**Instructions for the task:** Identify, in the records below, every line where the string "Value" appears, and copy each such line.

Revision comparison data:
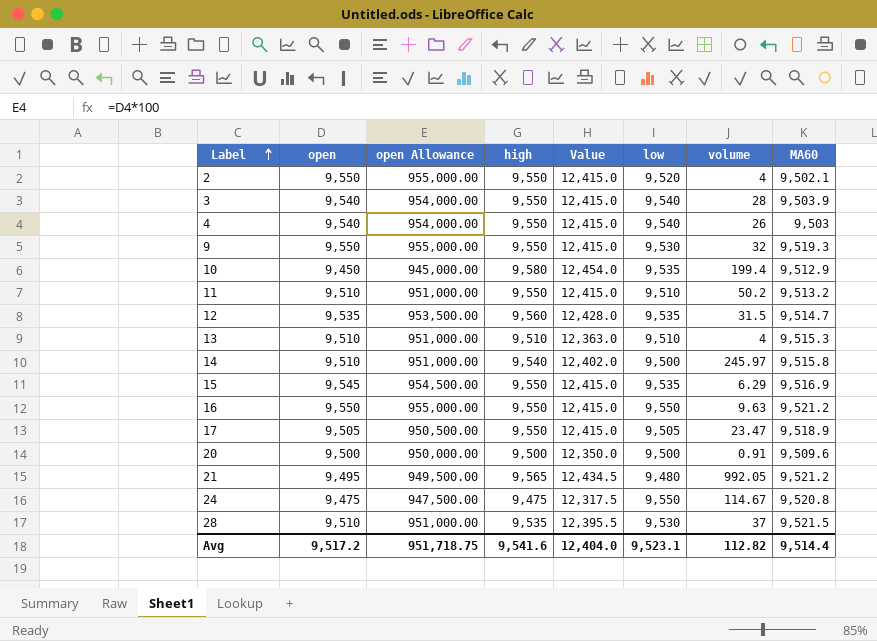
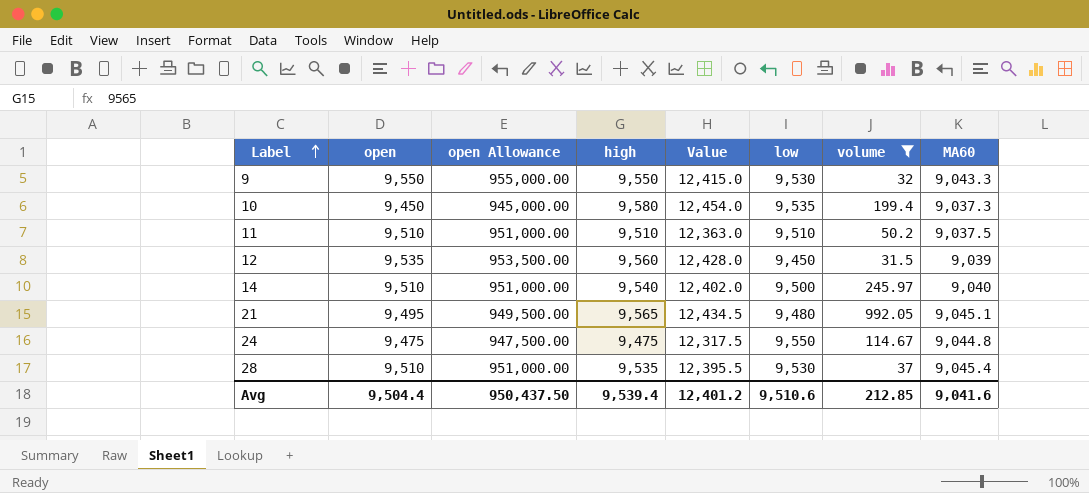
filter: none -> volume >= 31.5
9 | MA60: 9,519.3 -> 9,043.3
10 | MA60: 9,512.9 -> 9,037.3
11 | high: 9,550 -> 9,510
11 | Value: 12,415.0 -> 12,363.0
11 | MA60: 9,513.2 -> 9,037.5
12 | low: 9,535 -> 9,450
12 | MA60: 9,514.7 -> 9,039
14 | MA60: 9,515.8 -> 9,040
21 | MA60: 9,521.2 -> 9,045.1
24 | MA60: 9,520.8 -> 9,044.8
28 | MA60: 9,521.5 -> 9,045.4
Avg | open: 9,517.2 -> 9,504.4
Avg | open Allowance: 951,718.75 -> 950,437.50
Avg | high: 9,541.6 -> 9,539.4
Avg | Value: 12,404.0 -> 12,401.2
Avg | low: 9,523.1 -> 9,510.6
Avg | volume: 112.82 -> 212.85
Avg | MA60: 9,514.4 -> 9,041.6

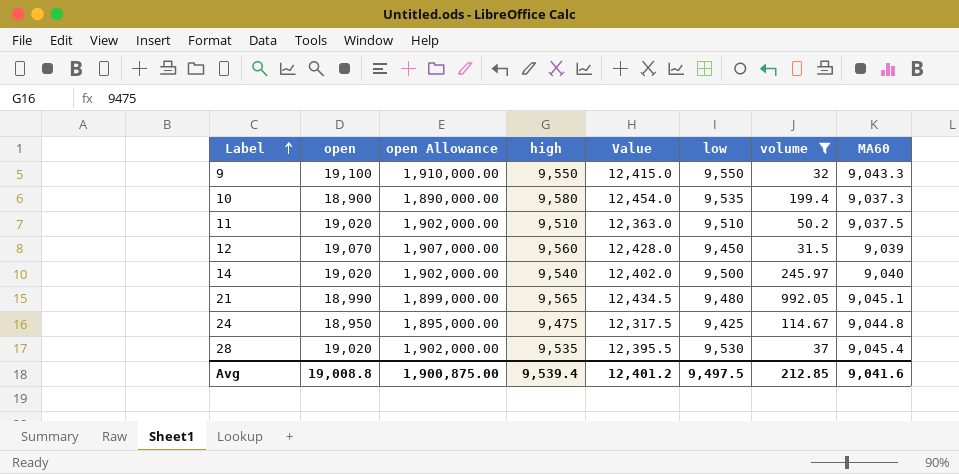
9 | open: 9,550 -> 19,100
9 | open Allowance: 955,000.00 -> 1,910,000.00
9 | low: 9,530 -> 9,550
10 | open: 9,450 -> 18,900
10 | open Allowance: 945,000.00 -> 1,890,000.00
11 | open: 9,510 -> 19,020
11 | open Allowance: 951,000.00 -> 1,902,000.00
12 | open: 9,535 -> 19,070
12 | open Allowance: 953,500.00 -> 1,907,000.00
14 | open: 9,510 -> 19,020
14 | open Allowance: 951,000.00 -> 1,902,000.00
21 | open: 9,495 -> 18,990
21 | open Allowance: 949,500.00 -> 1,899,000.00
24 | open: 9,475 -> 18,950
24 | open Allowance: 947,500.00 -> 1,895,000.00
24 | low: 9,550 -> 9,425
28 | open: 9,510 -> 19,020
28 | open Allowance: 951,000.00 -> 1,902,000.00
Avg | open: 9,504.4 -> 19,008.8
Avg | open Allowance: 950,437.50 -> 1,900,875.00
Avg | low: 9,510.6 -> 9,497.5

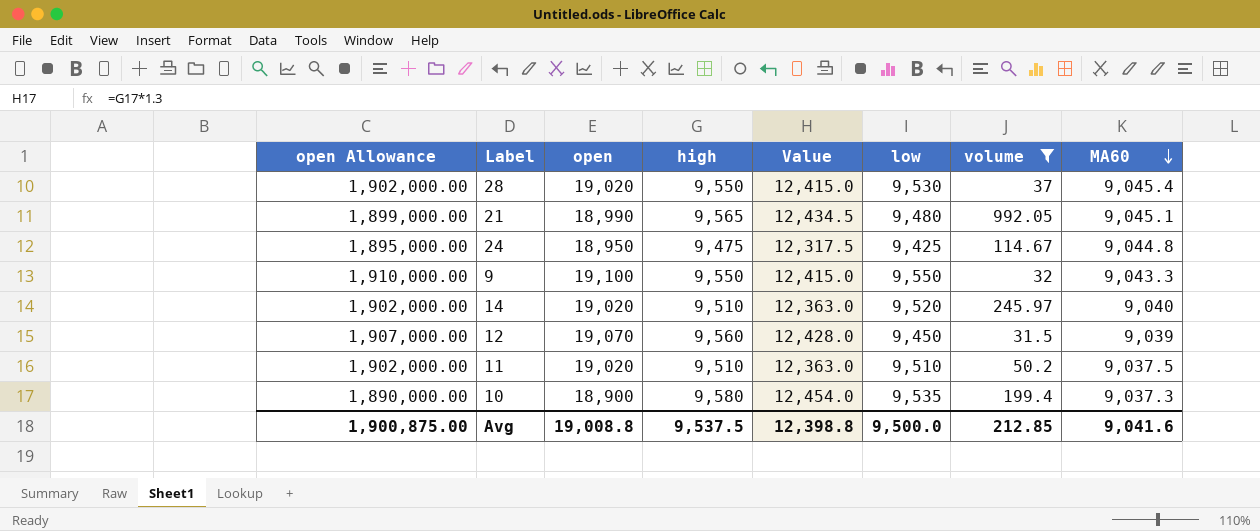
row order: Label ascending -> MA60 descending
column open Allowance | position: 3 -> 1
28 | high: 9,535 -> 9,550
28 | Value: 12,395.5 -> 12,415.0
14 | high: 9,540 -> 9,510
14 | Value: 12,402.0 -> 12,363.0
14 | low: 9,500 -> 9,520
Avg | high: 9,539.4 -> 9,537.5
Avg | Value: 12,401.2 -> 12,398.8
Avg | low: 9,497.5 -> 9,500.0

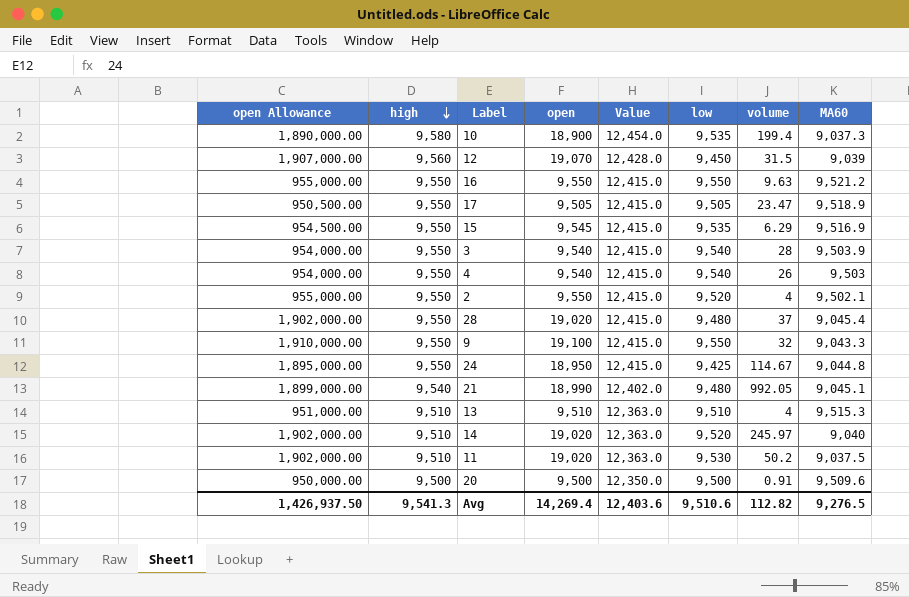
filter: volume >= 31.5 -> none
row order: MA60 descending -> high descending
column high | position: 4 -> 2
28 | low: 9,530 -> 9,480
24 | high: 9,475 -> 9,550
24 | Value: 12,317.5 -> 12,415.0
21 | high: 9,565 -> 9,540
21 | Value: 12,434.5 -> 12,402.0
11 | low: 9,510 -> 9,530
Avg | open Allowance: 1,900,875.00 -> 1,426,937.50
Avg | high: 9,537.5 -> 9,541.3
Avg | open: 19,008.8 -> 14,269.4
Avg | Value: 12,398.8 -> 12,403.6
Avg | low: 9,500.0 -> 9,510.6
Avg | volume: 212.85 -> 112.82
Avg | MA60: 9,041.6 -> 9,276.5

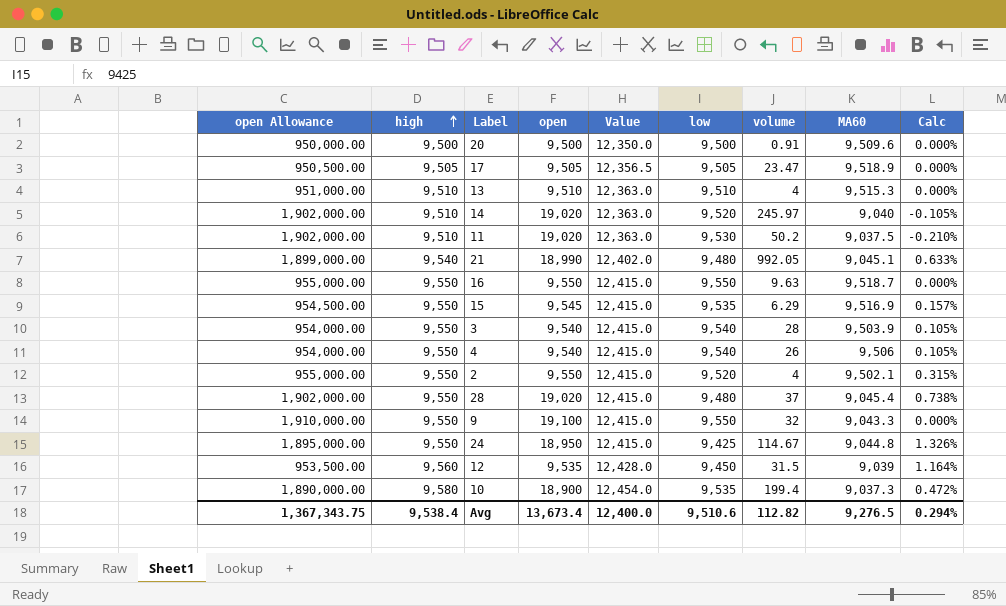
row order: high descending -> high ascending
column Calc | formula: none -> ([high] - [low]) / [low]
17 | high: 9,550 -> 9,505
17 | Value: 12,415.0 -> 12,356.5
16 | MA60: 9,521.2 -> 9,518.7
4 | MA60: 9,503 -> 9,506
12 | open Allowance: 1,907,000.00 -> 953,500.00
12 | open: 19,070 -> 9,535
Avg | open Allowance: 1,426,937.50 -> 1,367,343.75
Avg | high: 9,541.3 -> 9,538.4
Avg | open: 14,269.4 -> 13,673.4
Avg | Value: 12,403.6 -> 12,400.0

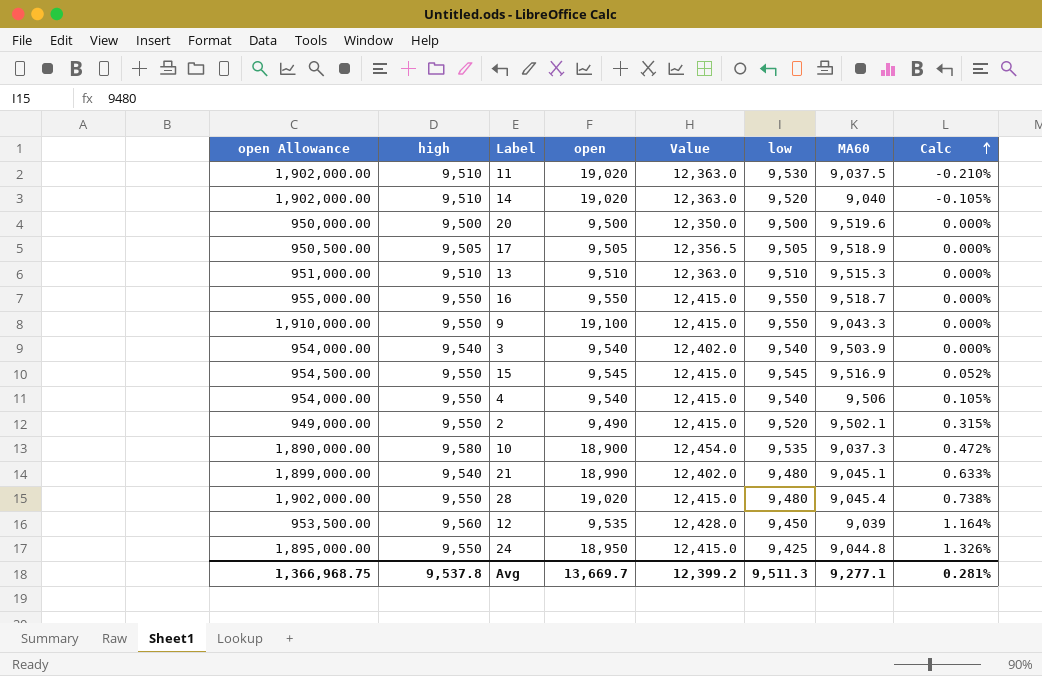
row order: high ascending -> Calc ascending
column volume | position: 7 -> none
20 | MA60: 9,509.6 -> 9,519.6
3 | high: 9,550 -> 9,540
3 | Value: 12,415.0 -> 12,402.0
3 | Calc: 0.105% -> 0.000%
15 | low: 9,535 -> 9,545
15 | Calc: 0.157% -> 0.052%
2 | open Allowance: 955,000.00 -> 949,000.00
2 | open: 9,550 -> 9,490
Avg | open Allowance: 1,367,343.75 -> 1,366,968.75
Avg | high: 9,538.4 -> 9,537.8
Avg | open: 13,673.4 -> 13,669.7
Avg | Value: 12,400.0 -> 12,399.2
Avg | low: 9,510.6 -> 9,511.3
Avg | MA60: 9,276.5 -> 9,277.1
Avg | Calc: 0.294% -> 0.281%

**Response below:**
11 | Value: 12,415.0 -> 12,363.0
Avg | Value: 12,404.0 -> 12,401.2
28 | Value: 12,395.5 -> 12,415.0
14 | Value: 12,402.0 -> 12,363.0
Avg | Value: 12,401.2 -> 12,398.8
24 | Value: 12,317.5 -> 12,415.0
21 | Value: 12,434.5 -> 12,402.0
Avg | Value: 12,398.8 -> 12,403.6
17 | Value: 12,415.0 -> 12,356.5
Avg | Value: 12,403.6 -> 12,400.0
3 | Value: 12,415.0 -> 12,402.0
Avg | Value: 12,400.0 -> 12,399.2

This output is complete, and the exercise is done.